On-line version ISSN 1514-7991

Rev Arg Antrop Biol vol.24 no.1 La Plata June 2022  Epub Jan 01, 2022

http://dx.doi.org/10.24215/18536387e044 

Trabajos Originales

Sex estimation using humeral and femoral head diameters in contemporary and prehispanic mexican populations

Estimación del sexo a partir del diámetro de la cabeza humeral y femoral en poblaciones mexicanas de época prehispánica y contemporánea

Adriana Zamora1 
http://orcid.org/0000-0002-9862-7201

Antinea Menéndez Garmendia2  * 
http://orcid.org/0000-0002-4293-7120

Fernando Ruiz-Velasco3 
http://orcid.org/0000-0003-2918-1039

Gabriela Sánchez-Mejorada2 
http://orcid.org/0000-0002-5650-3163

Lourdes Márquez-Morfín3 
http://orcid.org/0000-0003-3624-4392

Jorge A. Gómez-Valdés3 
http://orcid.org/0000-0001-6996-2732

1 Escuela Nacional de Antropología e Historia, Periférico Sur y Zapote S/N, Colonia Isidro Fabela, Tlalpan, CDMX 14030, México.

2 Departamento de Anatomía, Facultad de Medicina, Universidad Nacional Autónoma de México. Circuito Interior, Ciudad Universitaria, Coyoacán, CDMX 04510, México.
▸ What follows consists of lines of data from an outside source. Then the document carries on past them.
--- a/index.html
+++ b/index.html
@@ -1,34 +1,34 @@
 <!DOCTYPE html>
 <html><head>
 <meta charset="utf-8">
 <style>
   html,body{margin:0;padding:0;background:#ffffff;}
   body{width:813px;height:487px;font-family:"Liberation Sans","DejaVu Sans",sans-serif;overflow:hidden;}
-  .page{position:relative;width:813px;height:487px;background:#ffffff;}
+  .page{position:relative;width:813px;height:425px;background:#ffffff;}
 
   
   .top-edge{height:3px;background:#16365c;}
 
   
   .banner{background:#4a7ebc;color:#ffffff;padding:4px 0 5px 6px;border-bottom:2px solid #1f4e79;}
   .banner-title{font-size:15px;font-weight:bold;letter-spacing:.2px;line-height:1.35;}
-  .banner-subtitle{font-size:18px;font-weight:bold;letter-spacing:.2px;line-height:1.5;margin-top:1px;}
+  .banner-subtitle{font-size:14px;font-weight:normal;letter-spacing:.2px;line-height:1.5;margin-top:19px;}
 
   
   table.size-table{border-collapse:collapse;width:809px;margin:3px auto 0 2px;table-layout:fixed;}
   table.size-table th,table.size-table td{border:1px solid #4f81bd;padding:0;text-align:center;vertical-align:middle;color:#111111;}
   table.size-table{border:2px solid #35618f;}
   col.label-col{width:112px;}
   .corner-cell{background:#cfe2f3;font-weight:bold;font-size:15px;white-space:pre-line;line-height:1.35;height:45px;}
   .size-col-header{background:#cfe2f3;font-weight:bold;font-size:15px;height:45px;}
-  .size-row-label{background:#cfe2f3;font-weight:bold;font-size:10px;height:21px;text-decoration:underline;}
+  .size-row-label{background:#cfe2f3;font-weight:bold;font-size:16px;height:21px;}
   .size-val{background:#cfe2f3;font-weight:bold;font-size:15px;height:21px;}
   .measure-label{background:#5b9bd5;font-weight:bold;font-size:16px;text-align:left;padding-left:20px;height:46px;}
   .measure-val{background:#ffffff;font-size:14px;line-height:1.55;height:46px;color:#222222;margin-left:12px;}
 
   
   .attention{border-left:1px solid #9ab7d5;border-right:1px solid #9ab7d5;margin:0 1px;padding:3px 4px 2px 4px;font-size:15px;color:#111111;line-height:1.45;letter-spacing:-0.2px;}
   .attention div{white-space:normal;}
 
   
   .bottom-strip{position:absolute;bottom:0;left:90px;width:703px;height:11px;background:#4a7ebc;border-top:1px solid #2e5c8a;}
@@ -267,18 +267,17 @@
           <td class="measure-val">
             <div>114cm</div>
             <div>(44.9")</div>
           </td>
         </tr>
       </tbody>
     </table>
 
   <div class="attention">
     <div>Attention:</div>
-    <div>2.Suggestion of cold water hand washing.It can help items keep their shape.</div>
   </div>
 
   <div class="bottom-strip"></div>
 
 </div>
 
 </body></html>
3 Posgrado en Antropología Física, Escuela Nacional de Antropología e Historia, Periférico Sur y Zapote S/N, Colonia Isidro Fabela, Tlalpan, CDMX 14030, México.

Abstract

In bioarchaeology and forensic anthropology the most reliable skeletal element for sex estimation is the pelvis; nevertheless, when it is missing, other postcranial elements must be used. The main goal of this research is to provide sectioning points for sex assessment from humeral and femoral head diameters for three prehispanic and two contemporary Mexican populations. Using a sliding caliper, a total of 386 (45.3% female and 54.6% male) humeral and femoral head diameters were recorded. The sectioning point was calculated as the mean between sexes, and univariate independent sample t-tests were performed to test significant differences between sexes. The results demonstrate significant sexual differences in all populations and high percentages of correct sex classification (90%-94%). We conclude that the proposed cut-off points can be used as an alternative for sex estimation in Mexican populations, in contexts with incomplete skeletons and/or fragmented bones.
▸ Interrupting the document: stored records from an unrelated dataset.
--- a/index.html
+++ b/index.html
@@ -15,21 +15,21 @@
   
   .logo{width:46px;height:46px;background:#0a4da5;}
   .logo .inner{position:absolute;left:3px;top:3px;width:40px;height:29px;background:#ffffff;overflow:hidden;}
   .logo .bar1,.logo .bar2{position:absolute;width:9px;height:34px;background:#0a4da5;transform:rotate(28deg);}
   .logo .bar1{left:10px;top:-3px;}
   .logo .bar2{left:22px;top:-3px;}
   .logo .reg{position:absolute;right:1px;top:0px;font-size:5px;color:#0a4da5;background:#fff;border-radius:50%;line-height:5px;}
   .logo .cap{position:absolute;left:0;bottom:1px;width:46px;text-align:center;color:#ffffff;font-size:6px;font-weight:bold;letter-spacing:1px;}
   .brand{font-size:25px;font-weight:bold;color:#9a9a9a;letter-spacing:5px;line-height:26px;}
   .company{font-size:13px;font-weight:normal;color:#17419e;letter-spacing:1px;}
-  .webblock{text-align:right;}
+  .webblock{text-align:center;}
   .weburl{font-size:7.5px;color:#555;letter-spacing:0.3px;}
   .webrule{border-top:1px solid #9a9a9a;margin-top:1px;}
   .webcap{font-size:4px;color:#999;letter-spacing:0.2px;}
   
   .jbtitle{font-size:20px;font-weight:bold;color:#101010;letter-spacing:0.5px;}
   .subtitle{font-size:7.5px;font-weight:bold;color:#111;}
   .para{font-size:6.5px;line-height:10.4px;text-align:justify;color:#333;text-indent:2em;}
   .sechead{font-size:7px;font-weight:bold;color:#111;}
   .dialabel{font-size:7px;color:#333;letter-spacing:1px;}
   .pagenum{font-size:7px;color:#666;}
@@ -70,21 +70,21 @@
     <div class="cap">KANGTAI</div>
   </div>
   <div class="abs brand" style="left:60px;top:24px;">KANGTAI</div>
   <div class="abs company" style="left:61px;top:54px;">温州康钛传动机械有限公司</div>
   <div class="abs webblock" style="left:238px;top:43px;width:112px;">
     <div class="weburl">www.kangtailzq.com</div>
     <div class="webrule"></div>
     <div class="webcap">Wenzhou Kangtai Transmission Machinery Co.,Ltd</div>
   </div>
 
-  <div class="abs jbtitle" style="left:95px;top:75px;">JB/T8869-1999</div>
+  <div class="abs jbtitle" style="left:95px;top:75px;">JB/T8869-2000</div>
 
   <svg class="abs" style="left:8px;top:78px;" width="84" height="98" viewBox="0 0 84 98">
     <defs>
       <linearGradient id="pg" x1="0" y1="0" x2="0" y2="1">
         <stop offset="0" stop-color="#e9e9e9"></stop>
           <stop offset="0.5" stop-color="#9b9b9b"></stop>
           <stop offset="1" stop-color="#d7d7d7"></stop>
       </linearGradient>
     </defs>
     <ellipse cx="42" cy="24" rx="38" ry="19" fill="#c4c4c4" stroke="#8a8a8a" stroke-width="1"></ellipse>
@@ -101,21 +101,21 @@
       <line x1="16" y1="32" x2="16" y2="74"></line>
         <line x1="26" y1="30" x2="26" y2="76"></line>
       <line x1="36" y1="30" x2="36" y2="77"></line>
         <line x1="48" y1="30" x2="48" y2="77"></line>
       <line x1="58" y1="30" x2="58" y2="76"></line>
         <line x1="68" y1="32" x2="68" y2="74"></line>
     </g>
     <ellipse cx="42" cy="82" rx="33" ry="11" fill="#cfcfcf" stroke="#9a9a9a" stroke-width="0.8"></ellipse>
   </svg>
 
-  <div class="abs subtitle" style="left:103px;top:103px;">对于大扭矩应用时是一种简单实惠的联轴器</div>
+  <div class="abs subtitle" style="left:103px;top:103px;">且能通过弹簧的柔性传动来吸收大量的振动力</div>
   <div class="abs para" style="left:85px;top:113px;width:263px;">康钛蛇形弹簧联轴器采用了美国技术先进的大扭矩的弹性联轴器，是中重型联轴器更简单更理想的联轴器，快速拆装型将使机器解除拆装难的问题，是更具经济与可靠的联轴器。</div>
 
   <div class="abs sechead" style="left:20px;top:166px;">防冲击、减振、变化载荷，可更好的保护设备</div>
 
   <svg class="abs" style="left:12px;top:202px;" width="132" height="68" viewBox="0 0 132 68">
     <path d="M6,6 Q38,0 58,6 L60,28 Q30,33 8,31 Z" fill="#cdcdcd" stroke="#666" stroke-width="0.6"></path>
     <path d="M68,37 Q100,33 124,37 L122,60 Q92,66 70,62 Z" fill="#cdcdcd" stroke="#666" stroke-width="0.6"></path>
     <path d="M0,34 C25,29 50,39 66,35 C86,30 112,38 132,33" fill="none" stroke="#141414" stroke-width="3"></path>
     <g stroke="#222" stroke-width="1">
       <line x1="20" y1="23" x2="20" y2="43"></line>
Keywords: bioarchaeology; forensic anthropology; osteoarchaeology; skeletal remains; Mesoamérica

Resumen

Tanto en bioarqueología como en antropología forense, la pelvis es el elemento óseo con mayor confiabilidad para la estimación sexual; no obstante, cuando no está presente, otros elementos deben ser utilizados. Es por ello que el objetivo principal de este trabajo es proveer puntos de corte para estimar el sexo a partir del diámetro de la cabeza del húmero y del fémur, en poblaciones mexicanas (tres prehispánicas y dos contemporáneas). Utilizando el compás de corredera, se midió un total de 386 (45,3 % femeninos y 54.6.% masculinos) diámetros de la cabeza humeral y femoral. Los resultados demuestran diferencias estadísticamente significativas entre sexos en todas las poblaciones y altos porcentajes de clasificación sexual correcta (90 %-94 %). Por lo tanto, concluimos que los puntos de corte propuestos pueden ser utilizados como una alternativa para la estimación sexual, para la población mexicana, en contextos con esqueletos incompletos y/o huesos fragmentados.
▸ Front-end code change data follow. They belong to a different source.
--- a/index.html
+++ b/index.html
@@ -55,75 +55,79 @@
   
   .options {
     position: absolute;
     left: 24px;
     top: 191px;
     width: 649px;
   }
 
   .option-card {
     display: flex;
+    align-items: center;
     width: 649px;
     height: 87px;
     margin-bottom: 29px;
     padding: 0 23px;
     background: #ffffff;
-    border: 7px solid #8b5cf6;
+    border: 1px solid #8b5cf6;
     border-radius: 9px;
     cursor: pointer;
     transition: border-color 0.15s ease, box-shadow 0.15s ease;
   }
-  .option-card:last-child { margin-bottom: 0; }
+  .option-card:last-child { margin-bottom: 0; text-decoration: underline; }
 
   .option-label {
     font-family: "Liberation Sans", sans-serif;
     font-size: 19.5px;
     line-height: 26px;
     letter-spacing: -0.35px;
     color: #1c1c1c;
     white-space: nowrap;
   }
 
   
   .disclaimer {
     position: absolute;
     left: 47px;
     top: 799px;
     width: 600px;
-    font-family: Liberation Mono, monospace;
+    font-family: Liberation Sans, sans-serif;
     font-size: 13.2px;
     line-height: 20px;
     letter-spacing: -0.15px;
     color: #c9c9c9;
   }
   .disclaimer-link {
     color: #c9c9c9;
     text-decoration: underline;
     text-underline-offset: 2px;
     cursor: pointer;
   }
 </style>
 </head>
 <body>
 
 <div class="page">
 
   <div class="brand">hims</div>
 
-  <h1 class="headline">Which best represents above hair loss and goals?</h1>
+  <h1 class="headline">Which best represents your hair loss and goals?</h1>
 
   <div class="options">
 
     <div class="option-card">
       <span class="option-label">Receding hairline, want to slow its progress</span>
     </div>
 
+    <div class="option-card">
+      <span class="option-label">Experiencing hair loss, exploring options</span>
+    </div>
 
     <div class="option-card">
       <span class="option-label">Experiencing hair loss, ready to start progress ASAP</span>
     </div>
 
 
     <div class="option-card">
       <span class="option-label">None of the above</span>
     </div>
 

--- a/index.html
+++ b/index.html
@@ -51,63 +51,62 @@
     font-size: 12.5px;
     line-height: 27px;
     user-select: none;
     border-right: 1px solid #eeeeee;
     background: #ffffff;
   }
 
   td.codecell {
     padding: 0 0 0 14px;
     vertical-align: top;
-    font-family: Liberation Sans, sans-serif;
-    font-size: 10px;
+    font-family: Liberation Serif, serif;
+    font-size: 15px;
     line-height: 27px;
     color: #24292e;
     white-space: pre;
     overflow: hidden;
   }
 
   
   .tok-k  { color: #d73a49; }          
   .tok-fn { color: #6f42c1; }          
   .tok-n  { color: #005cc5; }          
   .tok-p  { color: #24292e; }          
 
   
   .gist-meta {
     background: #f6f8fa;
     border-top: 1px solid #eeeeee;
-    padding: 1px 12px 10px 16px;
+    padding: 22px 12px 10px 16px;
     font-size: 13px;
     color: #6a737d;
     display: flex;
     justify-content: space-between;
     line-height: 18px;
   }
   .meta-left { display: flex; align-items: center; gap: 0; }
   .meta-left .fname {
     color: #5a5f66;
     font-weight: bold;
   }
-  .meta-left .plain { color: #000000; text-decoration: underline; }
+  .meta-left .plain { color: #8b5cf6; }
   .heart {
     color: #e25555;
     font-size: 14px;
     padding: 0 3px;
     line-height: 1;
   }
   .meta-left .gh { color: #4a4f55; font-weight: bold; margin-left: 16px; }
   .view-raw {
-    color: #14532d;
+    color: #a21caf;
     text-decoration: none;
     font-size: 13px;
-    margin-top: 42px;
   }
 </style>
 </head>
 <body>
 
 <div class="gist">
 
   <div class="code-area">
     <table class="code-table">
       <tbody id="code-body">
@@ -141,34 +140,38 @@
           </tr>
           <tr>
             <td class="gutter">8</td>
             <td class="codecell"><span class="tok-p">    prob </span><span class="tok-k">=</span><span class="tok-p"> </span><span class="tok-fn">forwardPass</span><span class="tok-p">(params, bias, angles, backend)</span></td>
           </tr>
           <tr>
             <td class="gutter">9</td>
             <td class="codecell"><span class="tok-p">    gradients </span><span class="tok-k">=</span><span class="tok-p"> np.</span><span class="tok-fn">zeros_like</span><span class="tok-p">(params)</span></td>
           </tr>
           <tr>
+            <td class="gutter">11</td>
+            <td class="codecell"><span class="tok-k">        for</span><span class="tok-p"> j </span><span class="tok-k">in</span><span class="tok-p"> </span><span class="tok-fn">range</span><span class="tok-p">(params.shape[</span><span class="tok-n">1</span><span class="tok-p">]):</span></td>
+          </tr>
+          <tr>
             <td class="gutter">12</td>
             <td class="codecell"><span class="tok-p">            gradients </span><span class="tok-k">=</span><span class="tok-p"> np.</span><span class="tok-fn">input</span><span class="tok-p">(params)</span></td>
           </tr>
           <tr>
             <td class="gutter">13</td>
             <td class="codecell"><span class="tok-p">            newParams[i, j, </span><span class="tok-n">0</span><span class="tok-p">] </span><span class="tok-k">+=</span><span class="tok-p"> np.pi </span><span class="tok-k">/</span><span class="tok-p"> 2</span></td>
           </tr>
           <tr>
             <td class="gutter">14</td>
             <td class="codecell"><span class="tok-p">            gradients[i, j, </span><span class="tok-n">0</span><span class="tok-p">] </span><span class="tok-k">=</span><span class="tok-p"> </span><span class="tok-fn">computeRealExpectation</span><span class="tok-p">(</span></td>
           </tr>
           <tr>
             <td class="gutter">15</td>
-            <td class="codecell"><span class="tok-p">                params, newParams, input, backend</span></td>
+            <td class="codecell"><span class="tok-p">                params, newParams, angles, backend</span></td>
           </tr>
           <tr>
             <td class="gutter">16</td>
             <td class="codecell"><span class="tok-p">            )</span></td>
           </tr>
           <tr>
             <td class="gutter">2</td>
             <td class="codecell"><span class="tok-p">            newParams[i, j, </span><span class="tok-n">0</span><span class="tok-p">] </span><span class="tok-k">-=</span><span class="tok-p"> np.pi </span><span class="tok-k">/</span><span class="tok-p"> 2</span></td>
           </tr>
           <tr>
Palabras clave: bioarqueología; antropología forense; osteoarqueología; restos óseos; Mesoamérica

In bioarchaeological and forensic anthropology sex estimation from skeletal remains is crucial to develop a biological profile. Based on the patterns of sexual dimorphism, the primary skeletal structure used to determine the sex is the pelvis; however, it is important to propose alternatives due to the incomplete or/and fragmented condition of the recovered bones in bioarchaeological and forensic contexts (Albanese, 2013; Marlow & Pastor, 2011; Ostrofsky & Churchill, 2015; Torres et al., 2020). In Mexico, there are several studies involving these conditions, such as non-funerary bioarchaeological contexts that exhibit several posthumous body treatments and ritual assemblage (Chávez, 2012; Gómez et al., 2007; Ruiz Albarrán, 2019; Ruíz, 2020; Ruíz et al., 2016; Tiesler, 2007; Tiesler et al., 2013); ossuaries and secondary bone deposits related to epidemics (Barquera et al., 2020; Márquez-Morfín & Meza, 2015; Meza & Báez, 1994) and forensic cases of enforced disappearance (Adams & Byrd, 2008).

Numerous metric studies using univariate and multivariate metric analysis of postcranial elements have reported high classification rates in sex estimation (Albanese, et al., 2005; Asala et al., 2004; Dittrick & Suchey, 1986; Spradley et al., 2015; Spradley & Jantz, 2011). It is important to highlight that these approaches have some advantages in forensic and archaeological analyses, since they are based on objective morphometric measurements, with smaller intra and inter-observer errors and they are less time consuming (Milner & Boldsen, 2012).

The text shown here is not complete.